New Data Presented at the American Epilepsy Society Annual Meeting Demonstrate Unprecedented Efficacy Outcomes with the NeuroPace RNS System

NeuroPace, Inc. today announced that new data from a multicenter, real-world clinical study of the RNS System has demonstrated outcomes not previously seen with other neuromodulation therapies for focal epilepsy. Data from this study and more than 30 abstracts related to the RNS System were presented at the American Epilepsy Society (AES) 2019 Annual Meeting in Baltimore this week.

Results from the multicenter, retrospective study of 150 patients showed that patients receiving the RNS System experienced 67% median seizure frequency reduction at 1 year and 75% median seizure frequency reduction at 2 years. A subset of patients showed an especially impressive response: more than 1 in 3 patients achieved >90% seizure reduction and nearly 1 in 5 reported no seizures in the preceding 3 months. Overall, physicians assessed 75% of the study patients to be “much improved” or “very much improved” in their functioning.1

“We are encouraged to see that therapeutic outcomes with the RNS System in the real world are even better than those reported in the clinical trials supporting FDA approval. Seizure reductions of 67% and 75% within one and two years of treatment in the real world are equivalent to outcomes achieved at six and nine years in the prior clinical trials,” said Martha Morrell, MD, CMO of NeuroPace. “These results suggest that overall efficacy of the RNS System is accelerating, as our extensive clinical experience has been used to inform and optimize programming strategies.

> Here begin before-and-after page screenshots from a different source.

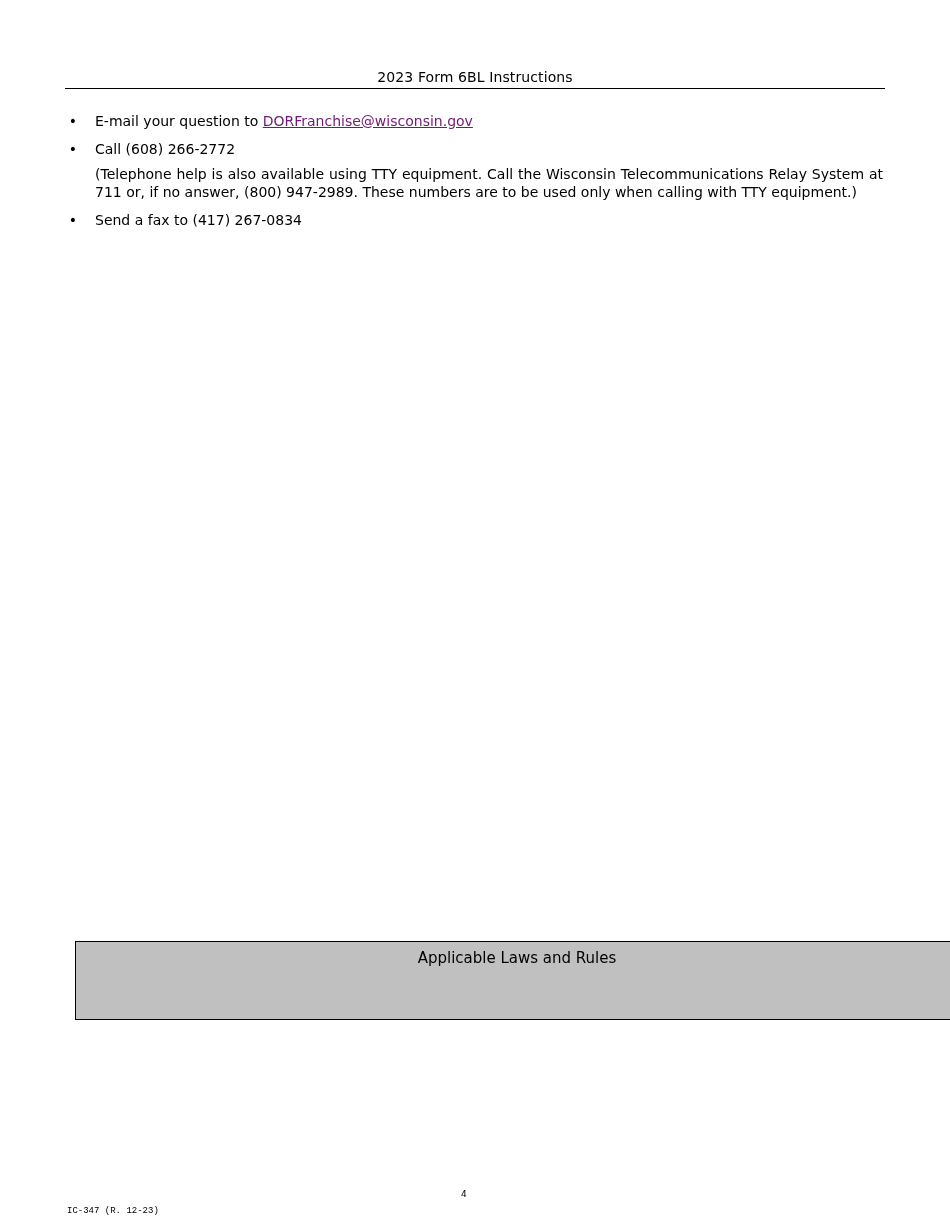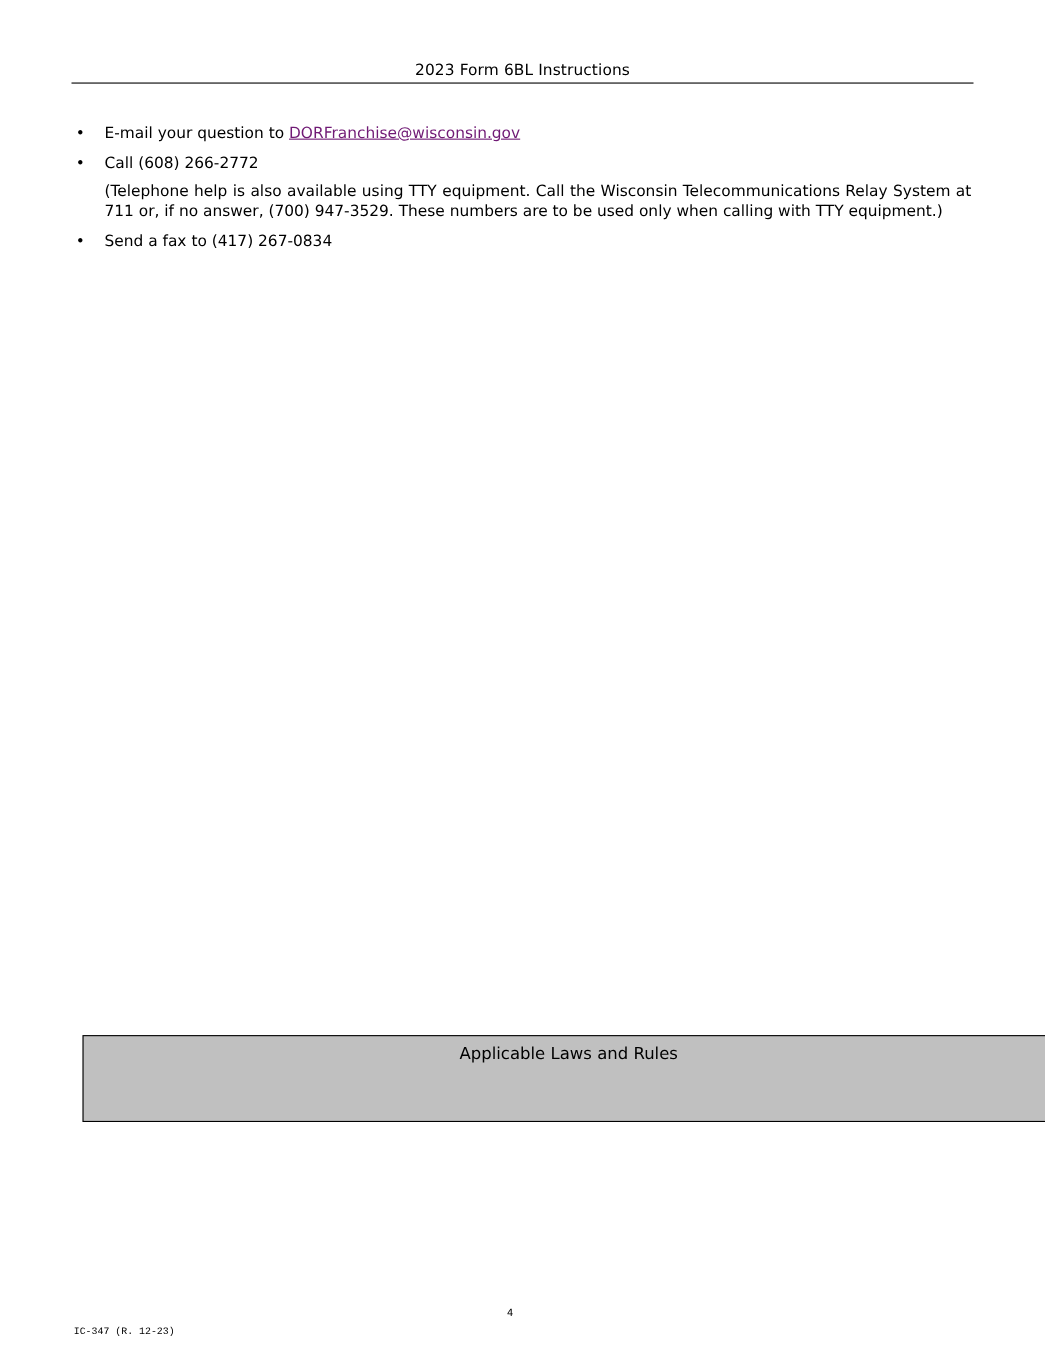--- a/index.html
+++ b/index.html
@@ -11,21 +11,21 @@
       width: 950px;
       height: 1230px;
       position: relative;
       overflow: hidden;
       font-family: "DejaVu Sans", sans-serif;
       color: #000000;
     }
     .page-header {
       position: absolute;
       left: 65px;
-      top: 55px;
+      top: 68px;
       width: 820px;
       height: 20px;
       border-bottom: 1px solid #000000;
       text-align: center;
       font-size: 14px;
       line-height: 18px;
       letter-spacing: 0.1px;
     }
     .bullet-list {
       position: absolute;
@@ -110,21 +110,21 @@
   <li class="bullet-item">
     <span class="bullet-dot">•</span>
     <span class="bullet-text">
       <span>E-mail your question to </span><a href="mailto:DORFranchise@wisconsin.gov">DORFranchise@wisconsin.gov</a>
     </span>
   </li>
   <li class="bullet-item" style="margin-bottom:8px;">
     <span class="bullet-dot">•</span>
     <span class="bullet-text">Call (608) 266-2772</span>
   </li>
-  <li class="sub-note">(Telephone help is also available using TTY equipment. Call the Wisconsin Telecommunications Relay System at 711 or, if no answer, (700) 947-3529. These numbers are to be used only when calling with TTY equipment.)</li>
+  <li class="sub-note">(Telephone help is also available using TTY equipment. Call the Wisconsin Telecommunications Relay System at 711 or, if no answer, (800) 947-2989. These numbers are to be used only when calling with TTY equipment.)</li>
   <li class="bullet-item">
     <span class="bullet-dot">•</span>
     <span class="bullet-text">Send a fax to (417) 267-0834</span>
   </li>
 </ul>
 
 <div class="laws-box">
   <div class="laws-title">Applicable Laws and Rules</div>
 </div>
 

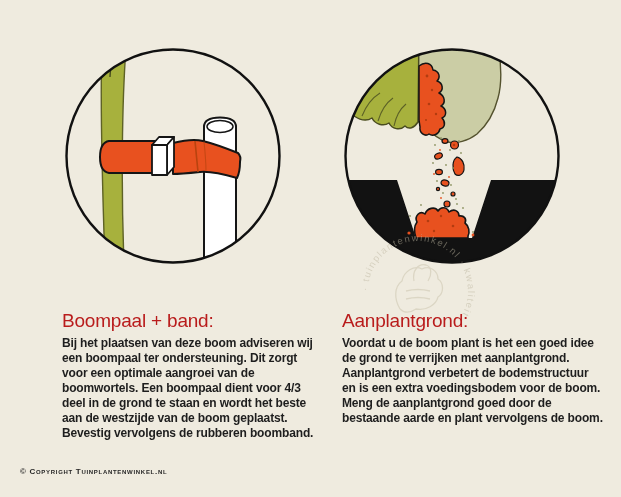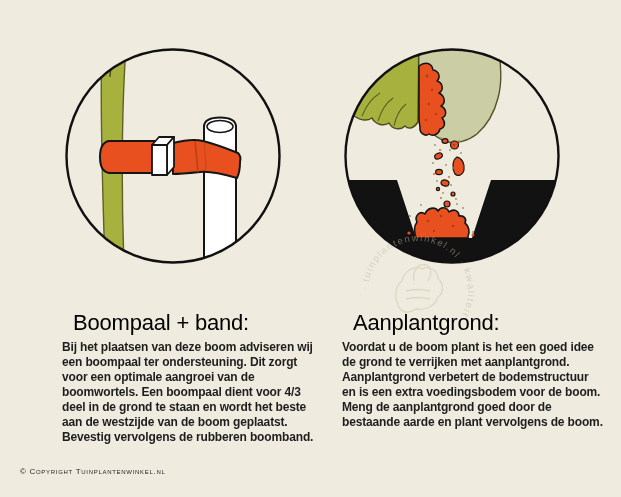--- a/index.html
+++ b/index.html
@@ -8,25 +8,25 @@
 
   .illus{position:absolute;top:46px;width:221px;height:221px;}
   .illus.left{left:63px;}
   .illus.right{left:342px;}
 
   .watermark{position:absolute;left:356px;top:229px;width:124px;height:124px;opacity:.5;pointer-events:none;}
 
   .col{position:absolute;top:310px;width:288px;color:#1E1E1E;}
   .col.left{left:62px;}
   .col.right{left:342px;}
-  .col h2{margin:0 0 4px 11px;font-size:22px;font-weight:400;letter-spacing:-0.2px;color:#000000;}
+  .col h2{margin:0 0 4px 0;font-size:19px;font-weight:400;letter-spacing:-0.2px;color:#b91c1c;}
   .col p{margin:0;font-size:12px;font-weight:bold;line-height:15px;letter-spacing:-0.15px;
          white-space:pre-line;color:#1E1E1E;}
 
-  .copyright{position:absolute;left:20px;top:467px;font-size:8px;font-weight:normal;
+  .copyright{position:absolute;left:20px;top:467px;font-size:8px;font-weight:bold;
              font-variant:small-caps;letter-spacing:.7px;color:#262626;}
 </style>
 </head>
 <body>
 
 <div class="page">
 
   <svg class="illus left" viewBox="0 0 221 221">
     <defs>
       <clipPath id="clipL">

However, more opportunity exists. By combining the RNS System’s unique ability to capture and respond to continuous intracranial EEG data with artificial intelligence, we will potentially be able to rapidly titrate therapy for each individual patient based on their unique neural biomarkers.”

In addition to therapeutic benefits, the RNS System is the only epilepsy therapy that empowers clinicians with long-term intracranial EEG data. Other scientific posters at AES revealed how researchers are using this groundbreaking, objective neural data to better treat and manage refractory focal epilepsy.

Highlighted presentations included:

  • Results from Multidien Chronotypes in Human Focal Epilepsy, presented by Marc Grau Leguia, University of Bern, Switzerland, showed that ECoG recordings captured by the RNS System revealed a high prevalence of multi-day rhythms of interictal epileptiform activity, extending their previous work to a larger cohort, and suggest that seizure risk estimation using these potential biomarkers may have broad applicability.
  • Changes in Detections Captured by RNS System during Initiation of Cannabidiol was presented by Janet Greenwood, PA-C, Keck USC School of Medicine. Data from the case series highlighted the potential utility of long-term iEEG data from the RNS System as an objective tool for clinicians to assess response to cannabidiol (CBD) during titration to clinical therapeutic dose.
  • Another case series, Awareness of Seizures: Patient Report and RNS Record, by Asfi Rafiuddin of George Washington University Hospital, compared objective electrophysiological recordings from the RNS System to patient reported seizures. Self-reported seizures may be inaccurate for various reasons, and objective data captured by the RNS System may be helpful in identifying seizure type and frequency.